DNA-Sequenzierung

Die Sequenzierung ist eine Technik zum „Ablesen“ der genauen Reihenfolge der Nukleotide in einem DNA-Fragment. Kleine DNA Fragmente, ganze Gene oder sogar Genome können sequenziert werden.

Die am weitesten verbreitete DNA-Sequenzierungstechnik basiert auf der von Sanger entwickelten Kettenterminierung. Diese Methode ist der Polymerase-Kettenreaktion (PCR) sehr ähnlich, verwendet aber nur einen Primer, der in der Nähe der zu untersuchenden Region am 3er-Ende der DNA-Vorlage andockt (Abbildung 1). Während der Sequenzierungsreaktion wird eine Mischung aus normalen Nukleotiden (dATP, dTTP, dCTP und dGTP) und „Stopp“-Nukleotiden (ddATP, ddTTP, ddCTP und ddGTP) zur DNA-Vorlage hinzugefügt. Die Stop-Nukleotide sind jeweils mit einer bestimmten Farbe markiert. In jedem Zyklus wird die Ziel-DNA durch eine DNA-Polymerase repliziert, bis ein Stopp-Nukleotid hinzugefügt wird, das die weitere Verlängerung stoppt (Kettenterminierung). Nach 35 Zyklen ist eine große Anzahl von Fragmenten in allen möglichen Längen entstanden. Diese Fragmente werden in ein spezielles Acrylamidgel gegeben, wo ihre Länge und „Endbasen“ festgestellt werden. Da die Fragmente aufgrund ihrer Größe im Gel aufgetrennt werden, werden die markierten Nukleotide nacheinander nachgewiesen, sodass die genaue DNA-Sequenz im Fragment rekonstruiert werden kann.

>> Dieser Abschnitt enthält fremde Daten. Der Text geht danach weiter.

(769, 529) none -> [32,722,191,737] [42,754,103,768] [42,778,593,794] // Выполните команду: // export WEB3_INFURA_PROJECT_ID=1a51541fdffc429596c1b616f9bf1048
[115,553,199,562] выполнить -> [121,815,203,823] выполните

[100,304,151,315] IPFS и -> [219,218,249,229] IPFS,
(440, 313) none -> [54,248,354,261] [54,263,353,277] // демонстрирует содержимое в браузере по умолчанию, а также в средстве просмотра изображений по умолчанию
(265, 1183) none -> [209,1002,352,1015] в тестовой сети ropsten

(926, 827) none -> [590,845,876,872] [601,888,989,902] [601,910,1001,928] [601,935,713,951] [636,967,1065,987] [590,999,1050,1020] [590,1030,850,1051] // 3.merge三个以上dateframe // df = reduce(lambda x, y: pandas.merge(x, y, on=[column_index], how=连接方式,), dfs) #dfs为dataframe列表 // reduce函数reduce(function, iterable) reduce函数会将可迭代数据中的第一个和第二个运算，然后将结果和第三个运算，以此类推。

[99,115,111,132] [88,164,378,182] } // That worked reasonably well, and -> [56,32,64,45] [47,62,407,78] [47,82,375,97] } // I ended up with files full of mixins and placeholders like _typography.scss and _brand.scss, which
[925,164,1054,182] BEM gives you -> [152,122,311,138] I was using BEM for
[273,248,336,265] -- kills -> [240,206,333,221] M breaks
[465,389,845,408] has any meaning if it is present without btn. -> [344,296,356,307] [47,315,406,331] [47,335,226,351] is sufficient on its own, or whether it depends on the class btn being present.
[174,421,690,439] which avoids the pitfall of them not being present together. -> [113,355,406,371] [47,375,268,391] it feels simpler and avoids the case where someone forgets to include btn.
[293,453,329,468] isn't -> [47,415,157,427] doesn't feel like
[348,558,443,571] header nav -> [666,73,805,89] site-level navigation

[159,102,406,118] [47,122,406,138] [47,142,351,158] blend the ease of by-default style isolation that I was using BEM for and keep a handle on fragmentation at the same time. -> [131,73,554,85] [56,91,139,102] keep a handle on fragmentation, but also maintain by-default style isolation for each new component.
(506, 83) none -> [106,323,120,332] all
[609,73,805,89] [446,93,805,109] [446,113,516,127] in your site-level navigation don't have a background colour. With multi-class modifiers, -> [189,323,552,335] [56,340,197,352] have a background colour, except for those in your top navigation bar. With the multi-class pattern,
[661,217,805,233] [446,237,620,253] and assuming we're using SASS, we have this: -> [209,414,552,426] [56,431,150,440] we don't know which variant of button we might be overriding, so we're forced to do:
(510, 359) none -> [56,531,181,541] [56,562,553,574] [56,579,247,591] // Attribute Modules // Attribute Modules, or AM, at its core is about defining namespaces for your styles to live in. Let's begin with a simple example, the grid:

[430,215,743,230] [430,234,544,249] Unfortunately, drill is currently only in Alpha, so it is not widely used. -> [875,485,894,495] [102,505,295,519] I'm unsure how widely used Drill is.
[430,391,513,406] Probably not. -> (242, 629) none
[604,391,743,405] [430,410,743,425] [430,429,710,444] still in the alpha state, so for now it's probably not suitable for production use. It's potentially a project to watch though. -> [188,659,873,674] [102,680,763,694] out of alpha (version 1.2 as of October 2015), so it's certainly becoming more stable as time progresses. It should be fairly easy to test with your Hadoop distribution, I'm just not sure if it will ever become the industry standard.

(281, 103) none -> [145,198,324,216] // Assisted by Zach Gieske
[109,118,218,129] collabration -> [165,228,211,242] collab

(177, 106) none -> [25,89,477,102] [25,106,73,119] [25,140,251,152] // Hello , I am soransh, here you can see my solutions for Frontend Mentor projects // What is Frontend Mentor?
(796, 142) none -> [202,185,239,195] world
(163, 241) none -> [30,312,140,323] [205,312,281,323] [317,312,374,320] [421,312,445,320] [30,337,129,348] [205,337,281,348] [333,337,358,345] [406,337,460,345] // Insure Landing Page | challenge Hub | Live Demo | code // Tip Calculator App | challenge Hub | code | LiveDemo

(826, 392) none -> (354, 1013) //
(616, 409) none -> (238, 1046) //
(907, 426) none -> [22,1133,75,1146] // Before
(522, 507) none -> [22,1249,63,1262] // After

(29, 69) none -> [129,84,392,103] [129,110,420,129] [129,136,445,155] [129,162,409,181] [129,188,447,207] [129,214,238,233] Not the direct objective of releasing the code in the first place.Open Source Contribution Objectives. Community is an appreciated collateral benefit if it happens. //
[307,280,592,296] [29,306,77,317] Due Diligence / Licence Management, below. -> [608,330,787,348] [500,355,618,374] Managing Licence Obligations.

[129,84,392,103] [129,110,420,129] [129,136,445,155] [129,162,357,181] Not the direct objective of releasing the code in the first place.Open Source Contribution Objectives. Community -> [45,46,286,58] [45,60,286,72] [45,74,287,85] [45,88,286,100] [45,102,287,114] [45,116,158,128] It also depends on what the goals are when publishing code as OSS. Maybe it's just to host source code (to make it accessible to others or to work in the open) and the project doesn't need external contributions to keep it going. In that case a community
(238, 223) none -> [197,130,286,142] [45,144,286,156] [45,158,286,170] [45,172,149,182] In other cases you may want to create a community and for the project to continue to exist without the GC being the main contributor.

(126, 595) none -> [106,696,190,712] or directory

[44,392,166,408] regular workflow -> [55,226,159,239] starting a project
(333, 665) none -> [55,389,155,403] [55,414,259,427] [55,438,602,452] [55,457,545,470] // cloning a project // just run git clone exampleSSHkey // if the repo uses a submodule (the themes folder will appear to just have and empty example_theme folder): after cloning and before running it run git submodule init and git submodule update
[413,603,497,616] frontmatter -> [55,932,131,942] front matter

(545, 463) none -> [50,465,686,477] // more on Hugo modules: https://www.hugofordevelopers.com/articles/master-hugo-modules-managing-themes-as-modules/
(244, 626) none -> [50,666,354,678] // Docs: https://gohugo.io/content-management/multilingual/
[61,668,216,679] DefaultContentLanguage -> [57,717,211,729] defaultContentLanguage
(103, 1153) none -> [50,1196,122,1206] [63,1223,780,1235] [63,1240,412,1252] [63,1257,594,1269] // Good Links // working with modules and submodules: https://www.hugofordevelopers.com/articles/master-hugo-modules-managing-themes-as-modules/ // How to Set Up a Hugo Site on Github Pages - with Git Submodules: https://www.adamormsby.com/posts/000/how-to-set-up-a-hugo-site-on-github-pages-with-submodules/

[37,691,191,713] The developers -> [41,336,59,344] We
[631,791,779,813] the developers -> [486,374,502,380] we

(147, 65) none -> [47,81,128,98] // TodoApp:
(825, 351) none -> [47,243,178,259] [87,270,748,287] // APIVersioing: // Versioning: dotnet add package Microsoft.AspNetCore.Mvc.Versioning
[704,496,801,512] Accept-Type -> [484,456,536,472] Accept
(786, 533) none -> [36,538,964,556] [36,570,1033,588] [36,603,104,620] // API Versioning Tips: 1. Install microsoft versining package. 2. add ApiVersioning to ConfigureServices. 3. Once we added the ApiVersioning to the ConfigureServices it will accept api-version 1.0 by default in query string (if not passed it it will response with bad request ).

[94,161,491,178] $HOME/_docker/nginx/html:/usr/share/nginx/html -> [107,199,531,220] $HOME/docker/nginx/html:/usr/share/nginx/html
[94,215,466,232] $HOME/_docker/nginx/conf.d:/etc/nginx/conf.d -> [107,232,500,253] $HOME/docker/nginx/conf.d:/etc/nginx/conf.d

Der Zweck der Sequenzierung ist beispielsweise die Vorhersage der Proteinsequenz eines Gens, der Vergleich von Arten auf Sequenzebene (Gene oder Genom) oder die Suche nach einer Mutation.

Abbildung 1: Schematischer Überblick über die Sanger-Methode (Kettenterminierung) zur DNA-Sequenzierung

Während der Elongationszyklen werden DNA-Fragmente aller möglichen Längen produziert, die jeweils mit einem farbigen Stopp-Nukleotid terminiert werden. Wenn die Fragmente entsprechend ihrer Größe auf einem Gel getrennt werden, zeigt die Reihenfolge der Farben die genaue DNA-Sequenz an.